= Microbolometer =

Microscopic device for detecting infrared radiation

Simplified representation of a bolometric pixel

A microbolometer is a specific type of bolometer used as a detector in a thermal camera. Infrared radiation with wavelengths between 7.5–14 μm strikes the detector material, heating it, and thus changing its electrical resistance. This resistance change is measured and processed into temperatures which can be used to create an image. Unlike other types of infrared detecting equipment, microbolometers do not require cooling.

== Theory of construction ==

A microbolometer is an uncooled thermal sensor. High resolution thermal sensors require exotic and expensive cooling methods including stirling cycle coolers and liquid nitrogen coolers. These methods of cooling high resolution thermal imagers are expensive to operate and unwieldy to move. Also, high resolution thermal imagers require a cool down time in excess of 10 minutes before being usable.

Figure 1. Cross-sectional view of a microbolometer

A microbolometer consists of an array of pixels, each pixel being made up of several layers. The cross-sectional diagram shown in Figure 1 provides a generalized view of the pixel. Each company that manufactures microbolometers has their own unique procedure for producing them and they even use a variety of different IR absorbing materials. In this example the bottom layer consists of a silicon substrate and a readout integrated circuit (ROIC). Electrical contacts are deposited and then selectively etched away. A reflector, for example, a titanium mirror, is created beneath the IR absorbing material. Since some light is able to pass through the absorbing layer, the reflector redirects this light back up to ensure the greatest possible absorption, hence allowing a stronger signal to be produced. Next, a sacrificial layer is deposited so that later in the process a gap can be created to thermally isolate the IR absorbing material from the ROIC. A layer of absorbing material is then deposited and selectively etched so that the final contacts can be created. To create the final bridge like structure shown in Figure 1, the sacrificial layer is removed so that the absorbing material is suspended approximately 2 μm above the readout circuit. Because microbolometers do not undergo any cooling, the absorbing material must be thermally isolated from the bottom ROIC and the bridge like structure allows for this to occur. After the array of pixels is created the microbolometer is encapsulated under a vacuum to increase the longevity of the device. In some cases the entire fabrication process is done without breaking vacuum.

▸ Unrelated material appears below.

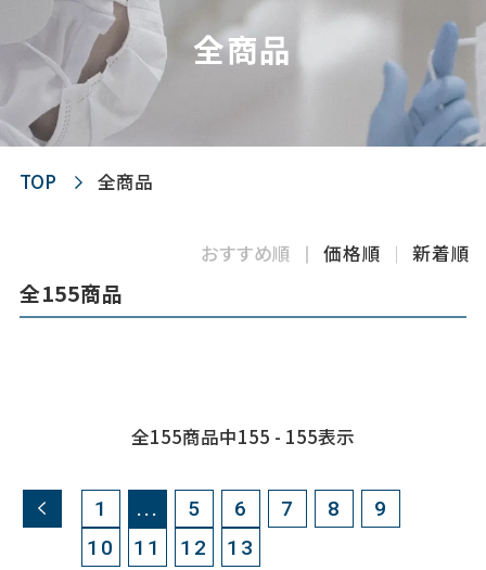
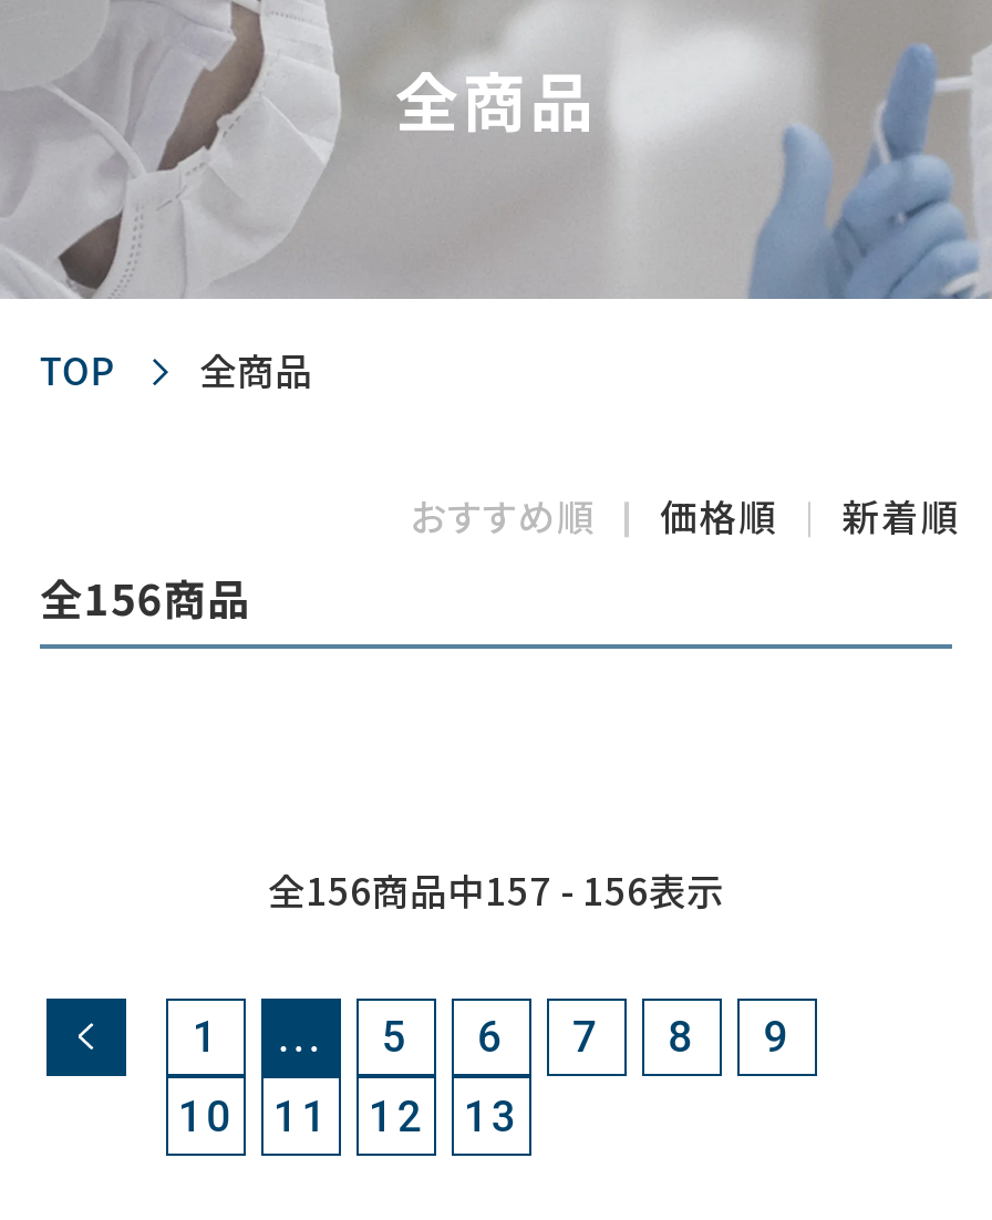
[19,278,123,308] 全155商品 -> [40,567,252,629] 全156商品
[131,423,355,449] 全155商品中155 - 155表示 -> [268,863,724,916] 全156商品中157 - 156表示

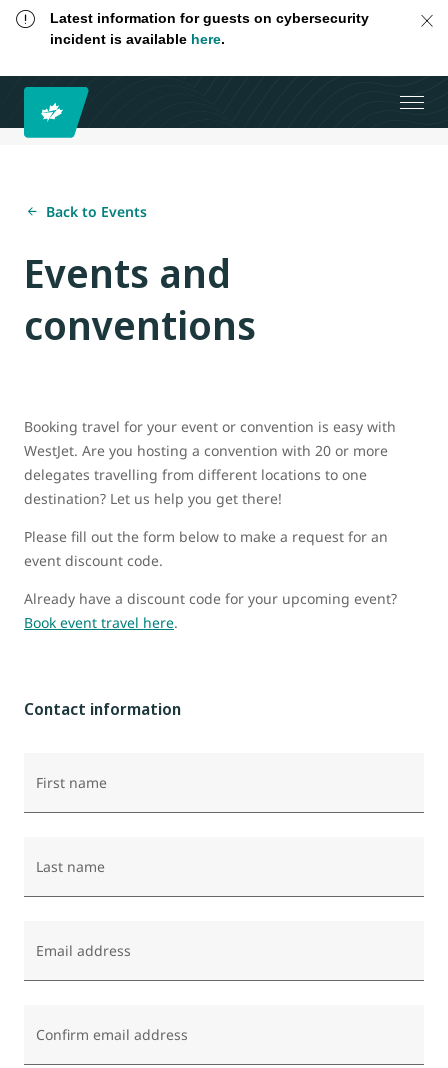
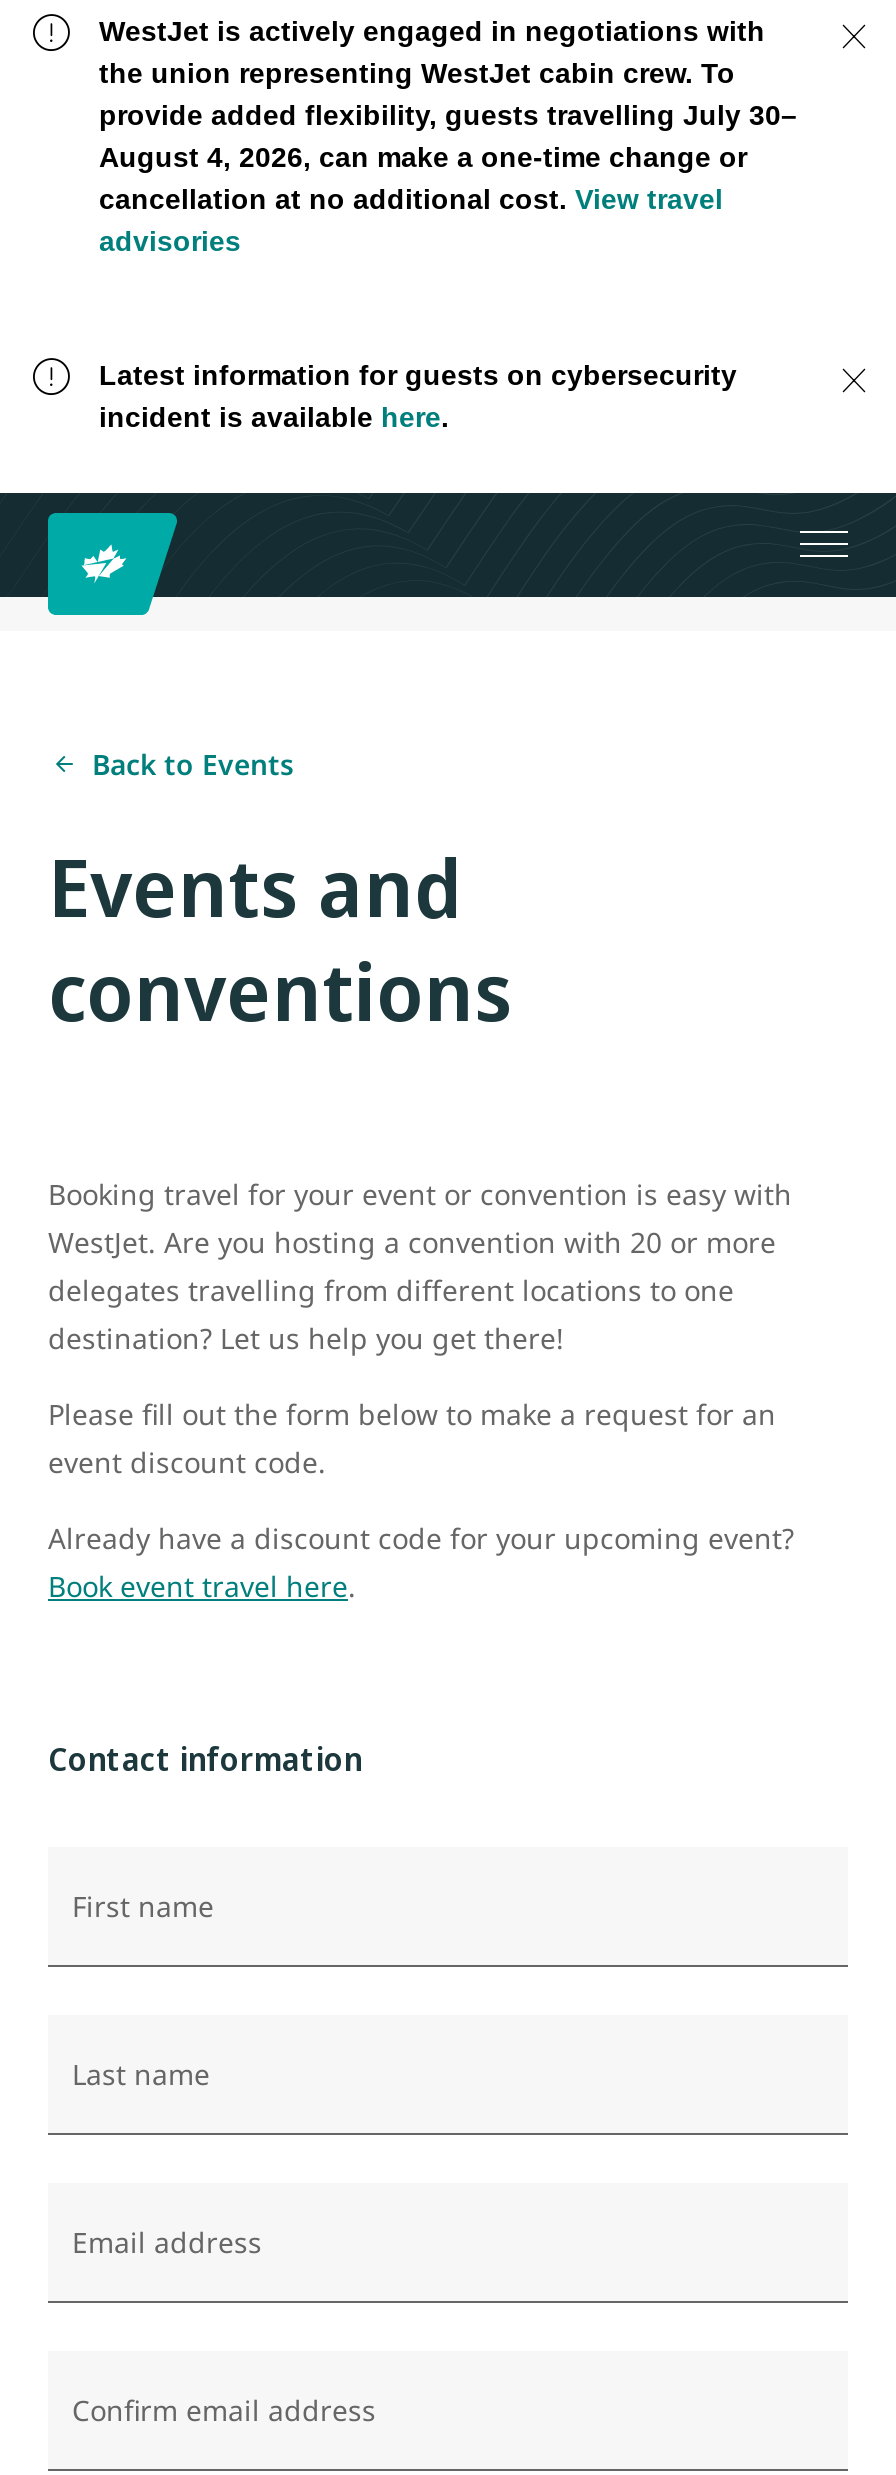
none -> [99,15,797,257] WestJet is actively engaged in negotiations with | the union representing WestJet cabin crew. To | provide added flexibility, guests travelling July 30– | August 4, 2026, can make a one-time change or | cancellation at no additional cost. View travel | advisories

The microbolometer array is commonly found in two sizes, 320×240 pixels or less expensive 160×120 pixels. Current technology has led to the production of devices with 640×480 or 1024x768 pixels. There has also been a decrease in the individual pixel dimensions that was typically 45 μm in older devices, decreased to 12 μm in the 2000s, and most recently 6 μm in 2025-manufactured microbolometers. As pixel dimensions decrease and the number of pixels per unit area of the array increases proportionally, an image with higher resolution is created, but with a higher NETD (noise equivalent temperature difference (differential)) due to smaller pixels being less sensitive to IR radiation.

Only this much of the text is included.